Exactly those lines that run from the one containing "Basketball Meteor Defence 5: 3 -> none" through the last line of the entries below should be printed, and no others.

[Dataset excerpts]
- - - - - - -

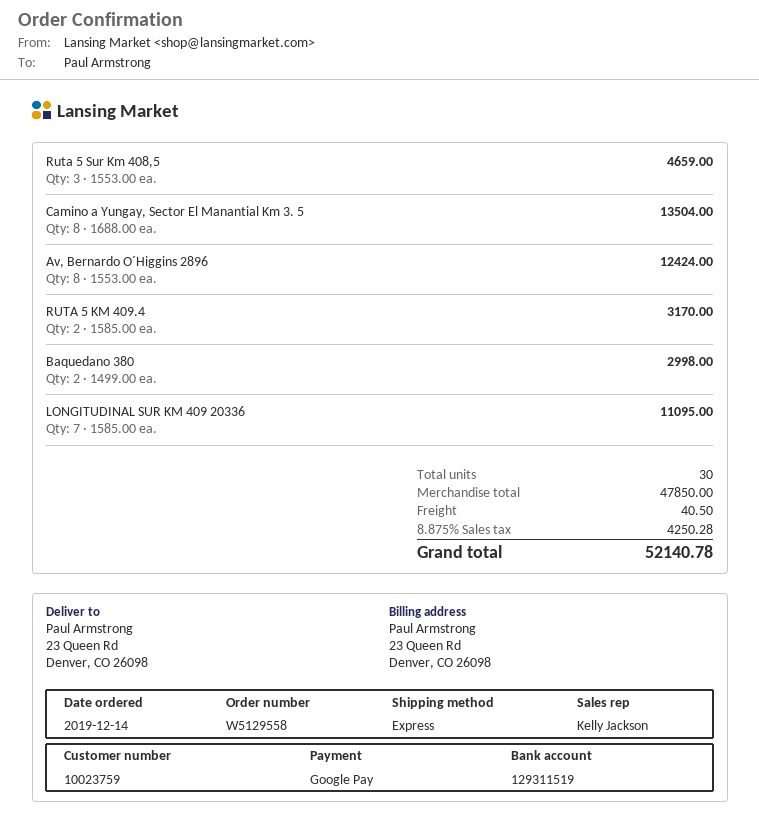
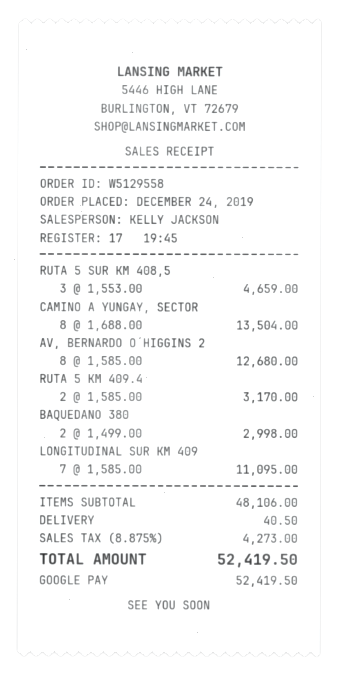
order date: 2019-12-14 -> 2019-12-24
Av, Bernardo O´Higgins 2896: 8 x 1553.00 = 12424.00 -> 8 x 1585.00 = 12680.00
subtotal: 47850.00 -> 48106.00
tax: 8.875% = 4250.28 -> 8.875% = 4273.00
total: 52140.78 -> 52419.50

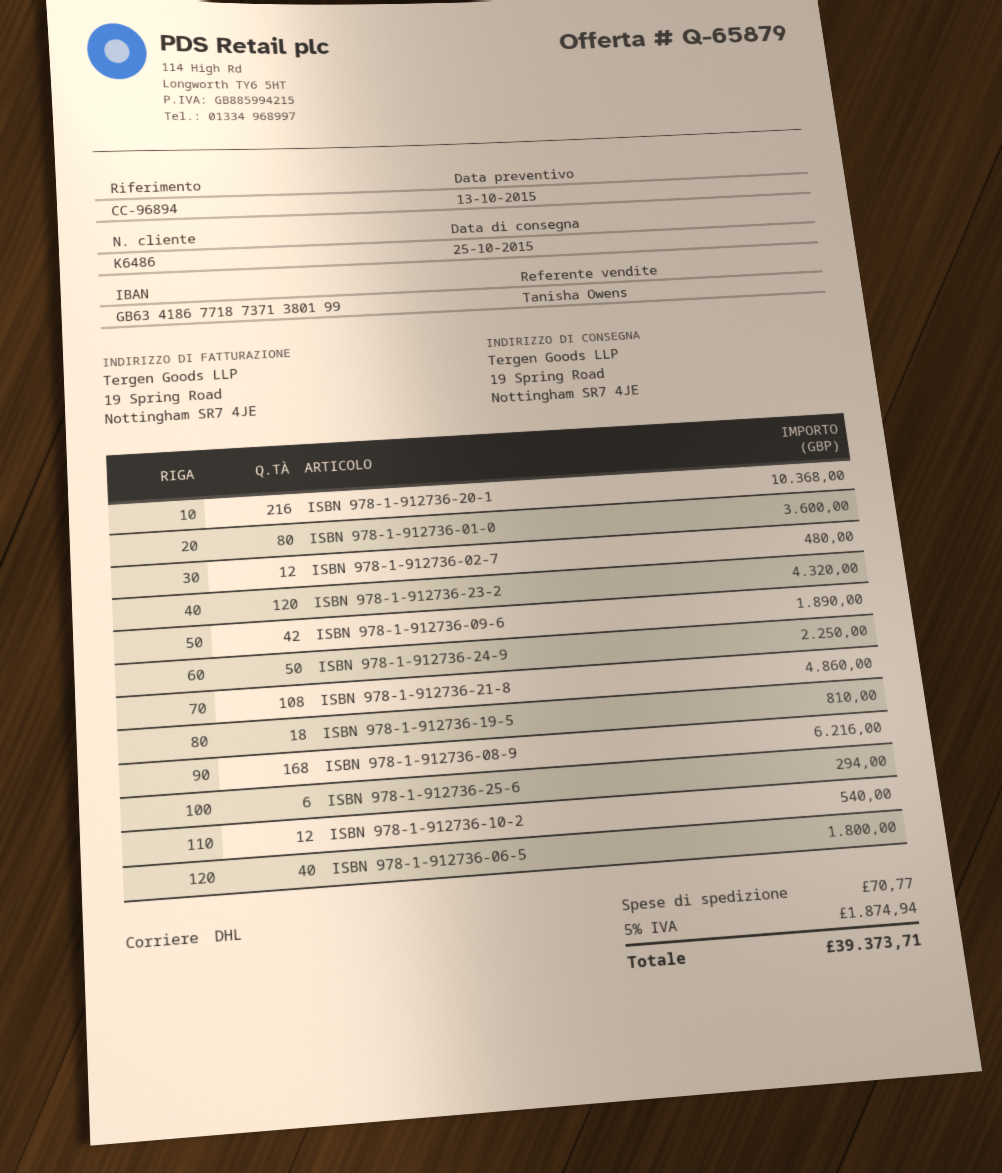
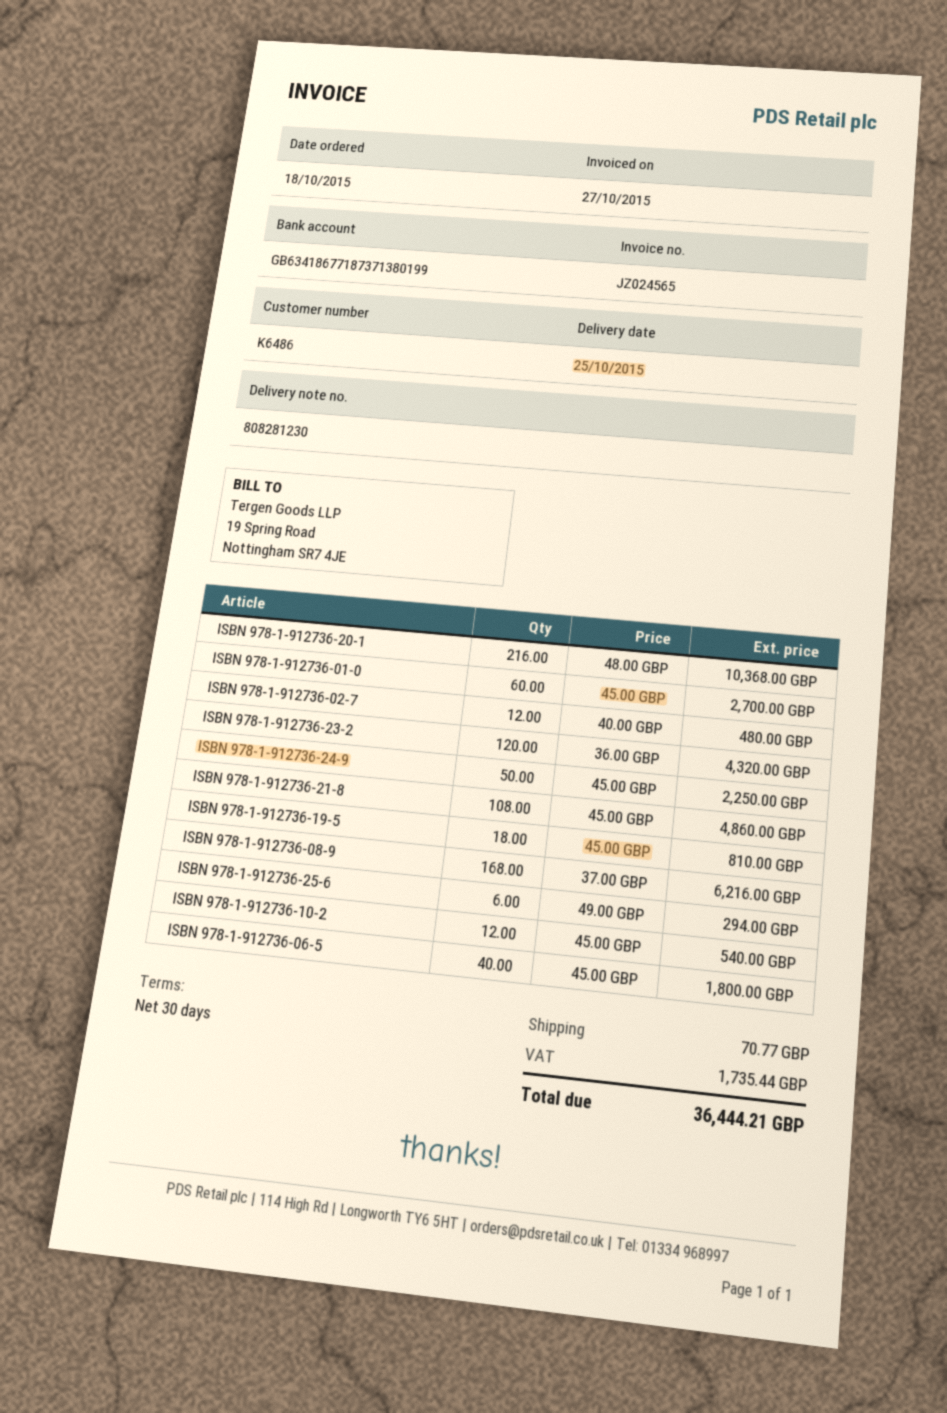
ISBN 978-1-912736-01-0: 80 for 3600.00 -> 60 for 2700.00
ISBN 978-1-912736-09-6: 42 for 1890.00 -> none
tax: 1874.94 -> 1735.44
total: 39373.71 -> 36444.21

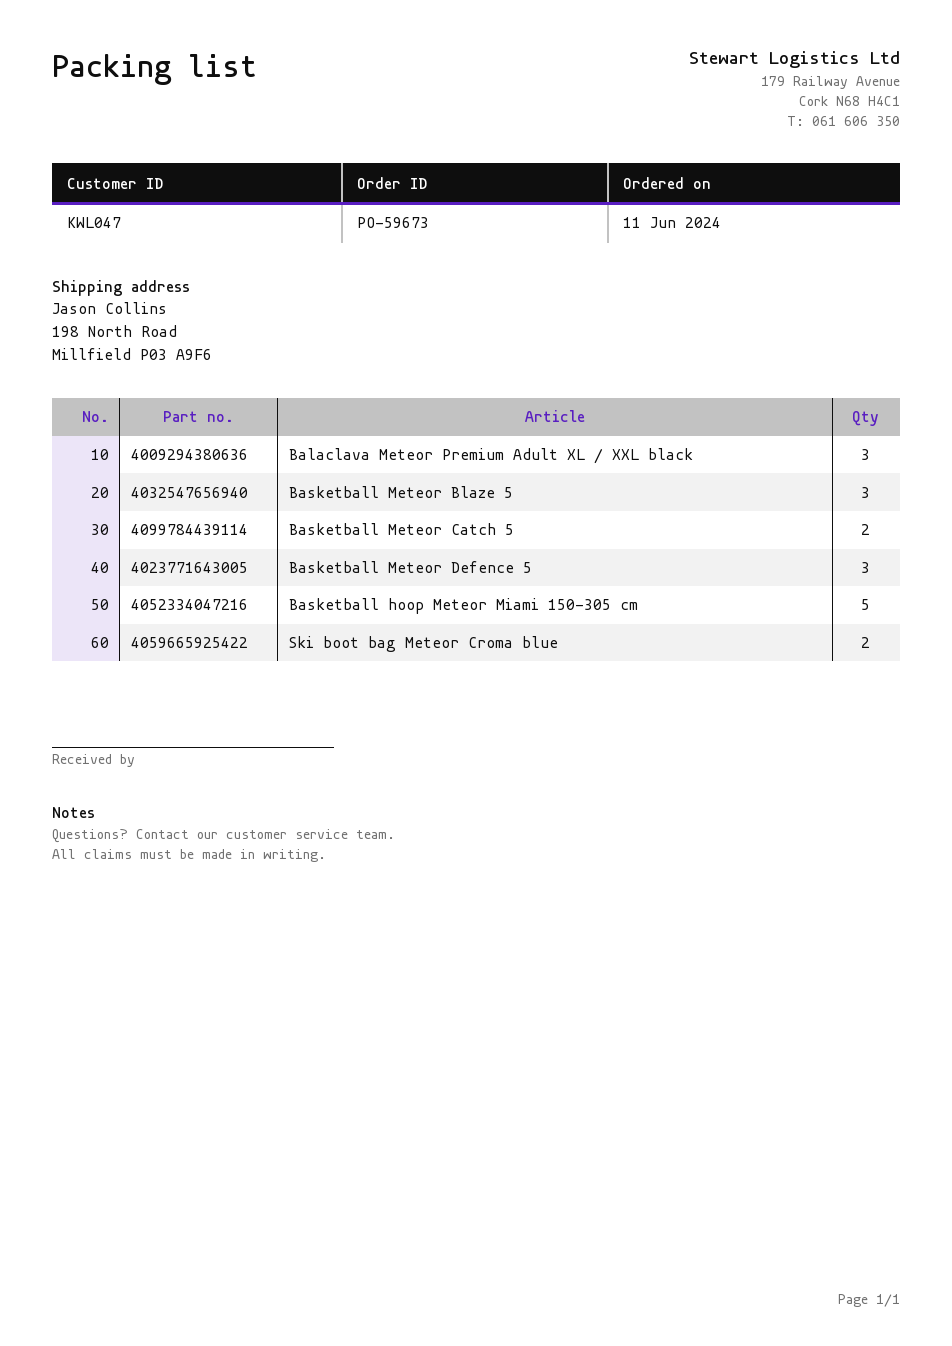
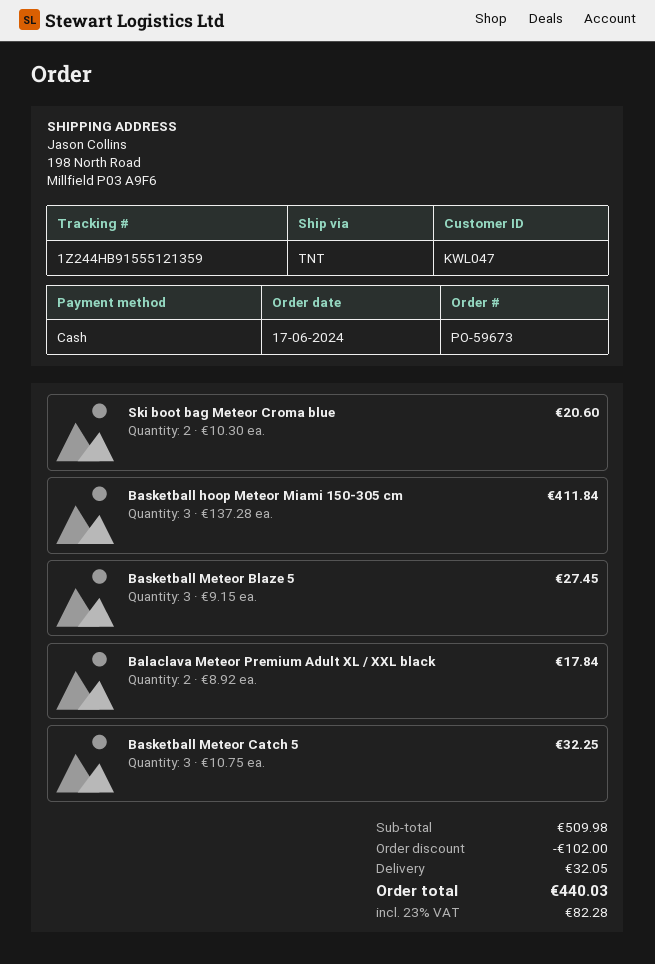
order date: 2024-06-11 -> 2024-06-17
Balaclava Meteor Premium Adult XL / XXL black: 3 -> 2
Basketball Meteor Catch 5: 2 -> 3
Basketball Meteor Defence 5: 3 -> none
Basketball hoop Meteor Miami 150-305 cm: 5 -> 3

- - - - - - -

*RESPONSE AREA*.
Basketball Meteor Defence 5: 3 -> none
Basketball hoop Meteor Miami 150-305 cm: 5 -> 3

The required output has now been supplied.